- _WHAT TO DO_
Please give back only the lines below from the one containing "(237, 514) none" to the one containing "[91,1515,276,1534] Criações de", each repeated word for word, both ends included.

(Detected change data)
* * * * *
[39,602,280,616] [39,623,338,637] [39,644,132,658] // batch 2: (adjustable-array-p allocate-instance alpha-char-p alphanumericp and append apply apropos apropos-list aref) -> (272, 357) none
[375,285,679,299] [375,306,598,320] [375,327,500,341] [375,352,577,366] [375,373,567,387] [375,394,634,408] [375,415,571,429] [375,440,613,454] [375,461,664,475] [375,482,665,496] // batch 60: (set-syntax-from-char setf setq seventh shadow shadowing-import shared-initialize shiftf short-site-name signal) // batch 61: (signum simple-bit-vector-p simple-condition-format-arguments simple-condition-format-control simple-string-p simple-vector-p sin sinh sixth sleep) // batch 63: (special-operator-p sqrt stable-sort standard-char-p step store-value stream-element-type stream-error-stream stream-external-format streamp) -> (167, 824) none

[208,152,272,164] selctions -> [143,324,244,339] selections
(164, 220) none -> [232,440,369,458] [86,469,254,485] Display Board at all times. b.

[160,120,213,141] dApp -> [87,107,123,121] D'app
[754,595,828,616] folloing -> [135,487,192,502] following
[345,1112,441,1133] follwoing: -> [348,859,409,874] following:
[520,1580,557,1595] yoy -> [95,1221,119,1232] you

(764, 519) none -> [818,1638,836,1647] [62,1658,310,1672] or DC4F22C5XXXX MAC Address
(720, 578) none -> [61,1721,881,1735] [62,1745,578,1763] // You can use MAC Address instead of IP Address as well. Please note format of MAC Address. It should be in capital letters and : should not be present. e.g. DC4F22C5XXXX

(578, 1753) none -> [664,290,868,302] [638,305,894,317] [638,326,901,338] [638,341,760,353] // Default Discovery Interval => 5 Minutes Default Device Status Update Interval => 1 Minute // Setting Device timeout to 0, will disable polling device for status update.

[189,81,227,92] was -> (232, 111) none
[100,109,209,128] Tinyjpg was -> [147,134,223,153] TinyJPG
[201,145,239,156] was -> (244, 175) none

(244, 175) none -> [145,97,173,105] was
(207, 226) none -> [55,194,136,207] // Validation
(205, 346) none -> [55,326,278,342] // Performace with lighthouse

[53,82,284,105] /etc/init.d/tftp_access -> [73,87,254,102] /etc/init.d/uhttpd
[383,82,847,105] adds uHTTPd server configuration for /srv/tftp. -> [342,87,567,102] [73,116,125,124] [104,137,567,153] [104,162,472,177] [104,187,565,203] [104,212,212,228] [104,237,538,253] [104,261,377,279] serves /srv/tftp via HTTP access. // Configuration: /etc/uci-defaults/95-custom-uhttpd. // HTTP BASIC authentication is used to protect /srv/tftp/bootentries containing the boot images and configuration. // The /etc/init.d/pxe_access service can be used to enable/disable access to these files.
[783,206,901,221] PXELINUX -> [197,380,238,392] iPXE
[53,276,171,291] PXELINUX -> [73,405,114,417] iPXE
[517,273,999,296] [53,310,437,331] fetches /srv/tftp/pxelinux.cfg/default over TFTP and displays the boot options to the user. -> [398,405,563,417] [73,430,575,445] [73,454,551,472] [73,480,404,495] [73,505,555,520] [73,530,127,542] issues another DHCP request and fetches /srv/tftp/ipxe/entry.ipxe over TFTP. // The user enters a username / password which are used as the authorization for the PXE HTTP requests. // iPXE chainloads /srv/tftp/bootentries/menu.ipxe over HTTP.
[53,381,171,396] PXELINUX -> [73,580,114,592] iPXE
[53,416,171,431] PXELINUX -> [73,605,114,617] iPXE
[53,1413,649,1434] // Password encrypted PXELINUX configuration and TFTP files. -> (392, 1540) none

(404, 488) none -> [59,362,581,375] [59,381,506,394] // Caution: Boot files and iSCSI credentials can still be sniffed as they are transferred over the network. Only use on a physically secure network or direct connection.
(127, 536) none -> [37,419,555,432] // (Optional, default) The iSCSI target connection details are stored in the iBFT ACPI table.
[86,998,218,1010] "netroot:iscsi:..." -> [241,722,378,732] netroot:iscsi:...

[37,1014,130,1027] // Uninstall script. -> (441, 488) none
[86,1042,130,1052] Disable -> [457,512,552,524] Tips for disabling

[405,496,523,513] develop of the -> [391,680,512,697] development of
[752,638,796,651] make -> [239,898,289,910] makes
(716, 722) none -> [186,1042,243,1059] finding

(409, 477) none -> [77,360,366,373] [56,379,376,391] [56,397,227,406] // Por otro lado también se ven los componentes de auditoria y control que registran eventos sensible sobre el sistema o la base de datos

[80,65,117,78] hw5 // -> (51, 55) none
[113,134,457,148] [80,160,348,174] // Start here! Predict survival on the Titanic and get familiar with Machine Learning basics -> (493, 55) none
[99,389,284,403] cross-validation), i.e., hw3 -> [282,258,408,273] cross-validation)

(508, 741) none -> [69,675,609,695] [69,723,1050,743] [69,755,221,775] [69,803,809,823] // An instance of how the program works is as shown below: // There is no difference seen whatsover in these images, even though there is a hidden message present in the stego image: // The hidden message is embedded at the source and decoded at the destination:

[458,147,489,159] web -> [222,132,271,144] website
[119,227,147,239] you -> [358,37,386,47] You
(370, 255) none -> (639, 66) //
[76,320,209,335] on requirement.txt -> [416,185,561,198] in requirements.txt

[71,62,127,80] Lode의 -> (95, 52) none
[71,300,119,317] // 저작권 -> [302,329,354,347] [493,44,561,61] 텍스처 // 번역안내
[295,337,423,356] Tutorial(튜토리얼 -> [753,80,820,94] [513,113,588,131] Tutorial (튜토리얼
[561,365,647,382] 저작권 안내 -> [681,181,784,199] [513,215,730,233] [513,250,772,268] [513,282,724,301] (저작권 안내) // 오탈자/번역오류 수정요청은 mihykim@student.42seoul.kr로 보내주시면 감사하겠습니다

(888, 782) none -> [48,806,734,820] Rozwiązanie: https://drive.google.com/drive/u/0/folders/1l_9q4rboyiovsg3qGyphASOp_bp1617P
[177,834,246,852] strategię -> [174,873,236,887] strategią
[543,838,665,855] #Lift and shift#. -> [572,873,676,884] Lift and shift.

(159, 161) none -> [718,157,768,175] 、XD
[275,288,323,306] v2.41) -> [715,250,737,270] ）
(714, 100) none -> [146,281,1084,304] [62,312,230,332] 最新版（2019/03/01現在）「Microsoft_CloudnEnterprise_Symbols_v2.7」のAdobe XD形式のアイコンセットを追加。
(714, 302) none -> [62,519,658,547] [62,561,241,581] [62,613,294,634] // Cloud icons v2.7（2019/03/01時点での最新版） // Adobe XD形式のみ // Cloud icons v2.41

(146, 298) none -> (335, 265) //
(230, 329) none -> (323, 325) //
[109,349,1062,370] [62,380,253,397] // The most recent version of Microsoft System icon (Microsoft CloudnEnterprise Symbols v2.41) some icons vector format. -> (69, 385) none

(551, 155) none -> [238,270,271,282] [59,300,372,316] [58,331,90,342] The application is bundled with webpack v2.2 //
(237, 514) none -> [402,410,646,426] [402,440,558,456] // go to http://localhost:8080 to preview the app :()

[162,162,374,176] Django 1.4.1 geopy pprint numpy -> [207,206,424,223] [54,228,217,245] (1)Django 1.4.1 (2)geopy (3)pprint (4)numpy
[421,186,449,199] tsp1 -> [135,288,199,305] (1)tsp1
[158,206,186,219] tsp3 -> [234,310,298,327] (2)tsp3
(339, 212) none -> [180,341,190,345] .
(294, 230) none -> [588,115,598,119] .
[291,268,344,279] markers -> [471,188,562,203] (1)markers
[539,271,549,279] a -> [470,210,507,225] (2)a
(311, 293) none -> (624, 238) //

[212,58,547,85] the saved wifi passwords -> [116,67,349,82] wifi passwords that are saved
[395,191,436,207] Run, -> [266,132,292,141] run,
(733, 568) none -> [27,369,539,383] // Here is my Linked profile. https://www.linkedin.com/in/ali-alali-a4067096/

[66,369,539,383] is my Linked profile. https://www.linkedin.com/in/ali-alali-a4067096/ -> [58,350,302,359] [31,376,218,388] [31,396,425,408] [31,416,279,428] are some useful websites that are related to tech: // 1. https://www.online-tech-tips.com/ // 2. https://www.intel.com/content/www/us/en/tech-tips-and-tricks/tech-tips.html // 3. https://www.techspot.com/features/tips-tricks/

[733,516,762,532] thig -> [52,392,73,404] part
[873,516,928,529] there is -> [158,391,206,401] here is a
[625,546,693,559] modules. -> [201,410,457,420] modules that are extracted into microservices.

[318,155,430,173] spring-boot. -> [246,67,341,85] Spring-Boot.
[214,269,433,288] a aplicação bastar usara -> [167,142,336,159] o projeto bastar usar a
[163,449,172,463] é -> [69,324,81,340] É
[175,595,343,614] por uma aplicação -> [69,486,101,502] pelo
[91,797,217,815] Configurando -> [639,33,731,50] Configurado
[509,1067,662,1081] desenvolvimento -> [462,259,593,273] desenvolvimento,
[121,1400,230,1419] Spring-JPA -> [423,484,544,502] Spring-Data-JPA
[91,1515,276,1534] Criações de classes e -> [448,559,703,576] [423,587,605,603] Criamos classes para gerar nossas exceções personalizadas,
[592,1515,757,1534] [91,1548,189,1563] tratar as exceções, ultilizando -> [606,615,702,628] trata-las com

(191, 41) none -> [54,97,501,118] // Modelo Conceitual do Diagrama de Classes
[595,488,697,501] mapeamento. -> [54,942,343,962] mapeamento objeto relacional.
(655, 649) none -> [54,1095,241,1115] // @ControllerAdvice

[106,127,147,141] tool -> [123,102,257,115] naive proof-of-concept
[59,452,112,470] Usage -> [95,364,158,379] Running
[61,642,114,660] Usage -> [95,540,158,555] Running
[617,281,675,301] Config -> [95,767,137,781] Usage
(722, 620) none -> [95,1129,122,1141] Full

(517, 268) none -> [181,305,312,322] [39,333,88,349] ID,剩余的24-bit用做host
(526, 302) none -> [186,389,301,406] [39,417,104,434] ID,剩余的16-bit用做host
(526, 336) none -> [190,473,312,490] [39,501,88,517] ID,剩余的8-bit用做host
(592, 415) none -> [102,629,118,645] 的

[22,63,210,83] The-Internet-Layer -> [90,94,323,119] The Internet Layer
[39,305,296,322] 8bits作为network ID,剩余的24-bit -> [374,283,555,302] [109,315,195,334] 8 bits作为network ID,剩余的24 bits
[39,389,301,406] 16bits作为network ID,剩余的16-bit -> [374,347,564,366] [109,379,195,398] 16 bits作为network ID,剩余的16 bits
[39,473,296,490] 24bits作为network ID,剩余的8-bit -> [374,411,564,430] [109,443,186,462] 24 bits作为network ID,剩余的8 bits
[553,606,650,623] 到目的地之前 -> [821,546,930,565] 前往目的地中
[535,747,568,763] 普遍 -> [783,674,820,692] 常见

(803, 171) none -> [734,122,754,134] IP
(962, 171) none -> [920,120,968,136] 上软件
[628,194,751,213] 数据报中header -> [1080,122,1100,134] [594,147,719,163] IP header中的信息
* * * * *
- _COMPLETED EXERCISE_
(237, 514) none -> [402,410,646,426] [402,440,558,456] // go to http://localhost:8080 to preview the app :()

[162,162,374,176] Django 1.4.1 geopy pprint numpy -> [207,206,424,223] [54,228,217,245] (1)Django 1.4.1 (2)geopy (3)pprint (4)numpy
[421,186,449,199] tsp1 -> [135,288,199,305] (1)tsp1
[158,206,186,219] tsp3 -> [234,310,298,327] (2)tsp3
(339, 212) none -> [180,341,190,345] .
(294, 230) none -> [588,115,598,119] .
[291,268,344,279] markers -> [471,188,562,203] (1)markers
[539,271,549,279] a -> [470,210,507,225] (2)a
(311, 293) none -> (624, 238) //

[212,58,547,85] the saved wifi passwords -> [116,67,349,82] wifi passwords that are saved
[395,191,436,207] Run, -> [266,132,292,141] run,
(733, 568) none -> [27,369,539,383] // Here is my Linked profile. https://www.linkedin.com/in/ali-alali-a4067096/

[66,369,539,383] is my Linked profile. https://www.linkedin.com/in/ali-alali-a4067096/ -> [58,350,302,359] [31,376,218,388] [31,396,425,408] [31,416,279,428] are some useful websites that are related to tech: // 1. https://www.online-tech-tips.com/ // 2. https://www.intel.com/content/www/us/en/tech-tips-and-tricks/tech-tips.html // 3. https://www.techspot.com/features/tips-tricks/

[733,516,762,532] thig -> [52,392,73,404] part
[873,516,928,529] there is -> [158,391,206,401] here is a
[625,546,693,559] modules. -> [201,410,457,420] modules that are extracted into microservices.

[318,155,430,173] spring-boot. -> [246,67,341,85] Spring-Boot.
[214,269,433,288] a aplicação bastar usara -> [167,142,336,159] o projeto bastar usar a
[163,449,172,463] é -> [69,324,81,340] É
[175,595,343,614] por uma aplicação -> [69,486,101,502] pelo
[91,797,217,815] Configurando -> [639,33,731,50] Configurado
[509,1067,662,1081] desenvolvimento -> [462,259,593,273] desenvolvimento,
[121,1400,230,1419] Spring-JPA -> [423,484,544,502] Spring-Data-JPA
[91,1515,276,1534] Criações de classes e -> [448,559,703,576] [423,587,605,603] Criamos classes para gerar nossas exceções personalizadas,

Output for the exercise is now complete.